You can forecast an account based on its historical average. Strategic Finance calculates the historical average of that account and apply it to all forecast periods.

For example, for three historical periods in a file, the respective sales were 100, 110, and 121. If the forecast periods, you want to forecast sales as a historical growth rate. Strategic Finance calculates historical growth rates to apply to forecast periods. Without data input, Strategic Finance grows sales at 10% in all periods.

This is a dynamic forecast method. If you changed one of the historical years, recalculating the file would change the sales forecast by applying the new historical average. If you changed the amount of historical years, recalculating the file would change data dependent on the historical average.

The number of years for the historical average is determined through the Time dialog, where you set the amount of years for the historical average. In the case of growth rates, you must select three years of history to get two growth rates. The other place to determine the amount of time to use for the historical average is the Account Status & Groupings Dialog. The Historical Average tab enables you to determine, for each account, how many periods to use in calculating the historical average.

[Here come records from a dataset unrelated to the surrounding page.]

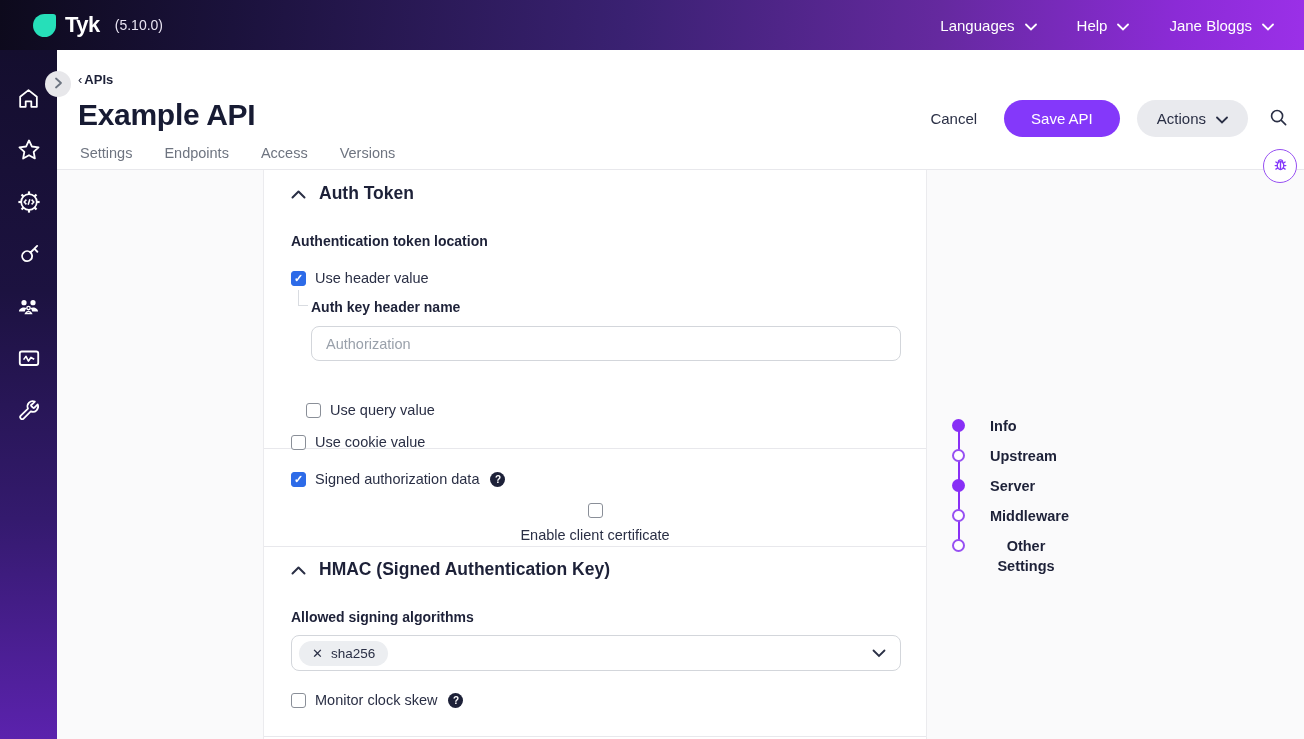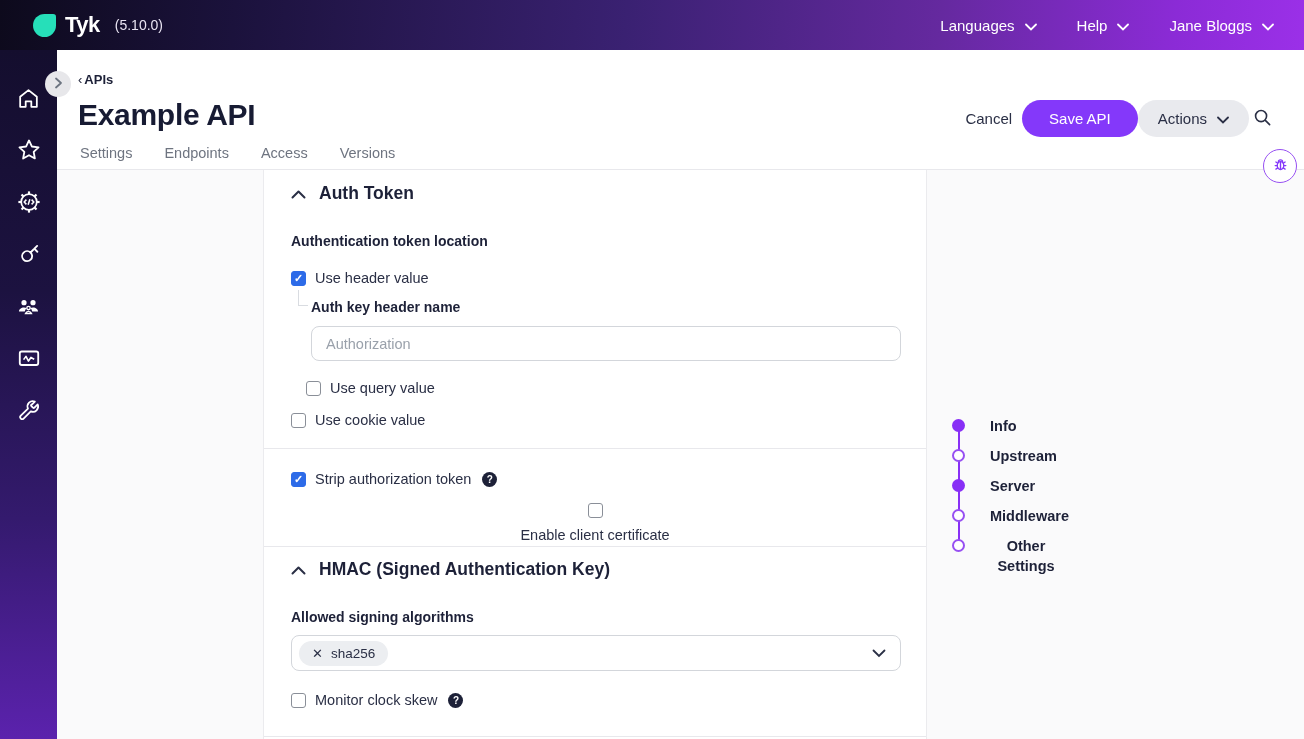"Cancel" .head-actions { gap: none -> 17px; right: 28px -> 12px }
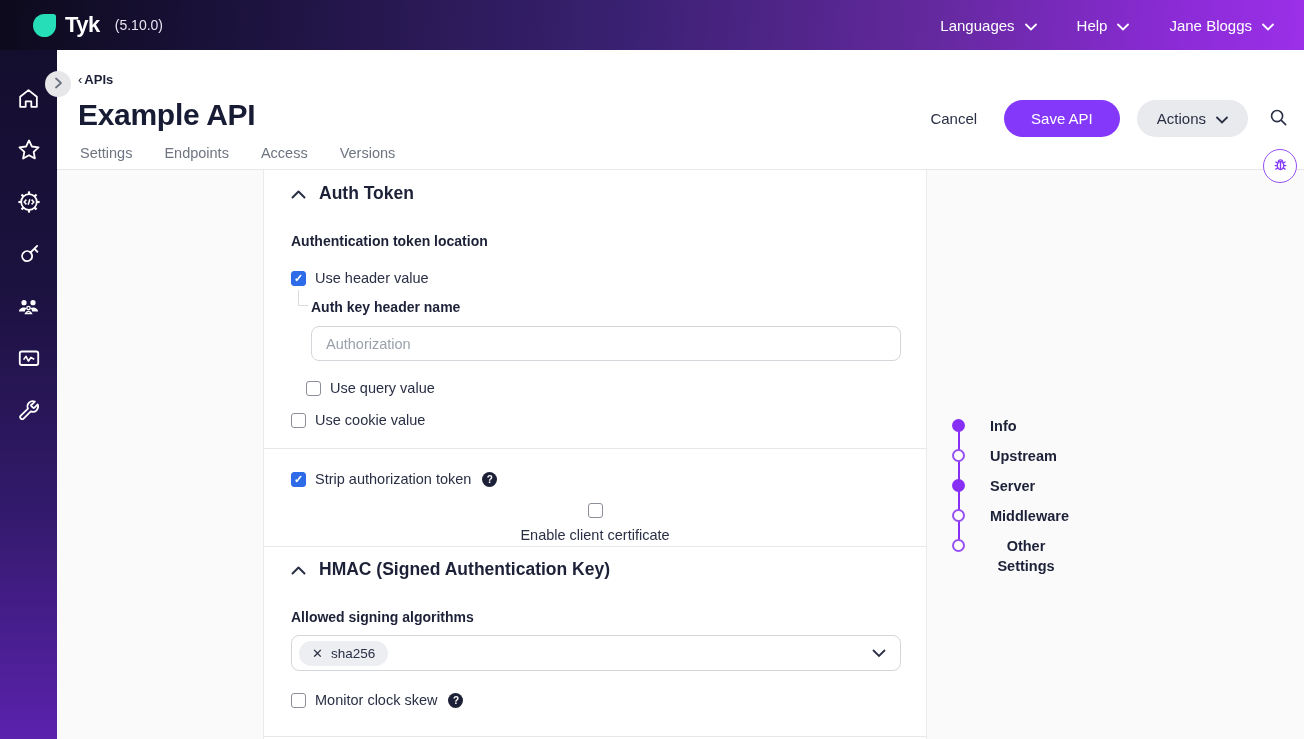"Use query value" .row-query { margin-top: 19px -> 41px }
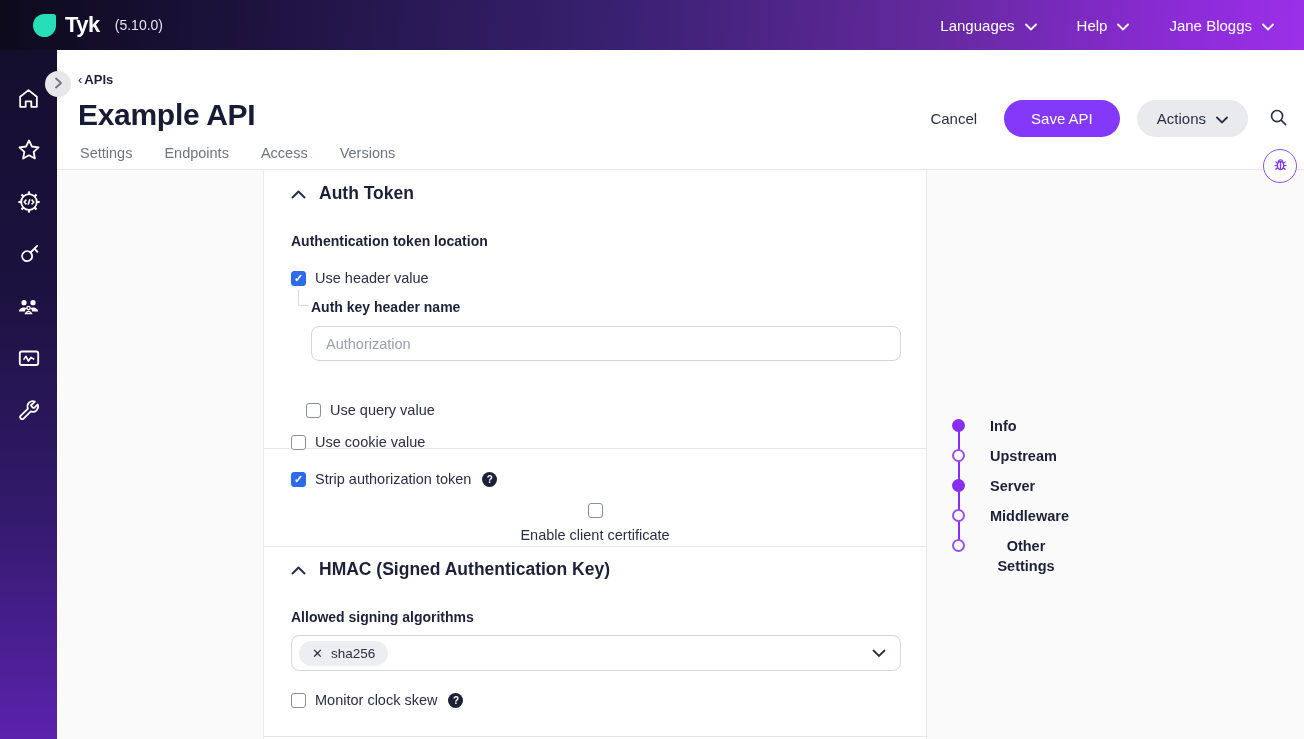"Strip authorization token" span { text: Strip authorization token -> Signed authorization data }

The historical average calculation is a weighted calculation. Say, for example, you forecast Cost of Goods Sold as a historical average percentage of Sales. You have two years of historical data as follows:

The historical average calculation sum all the sales values and COGS values and calculate the percentage. In this case, 180 (70 + 110) divided by 300 (100 + 200) would yield a historical average percentage of 60. The alternative is to calculate the percentage in each period and take the historical average of the percentages. Doing that here would return a historical average percentage of 62.5. Weighting is a superior method of calculation.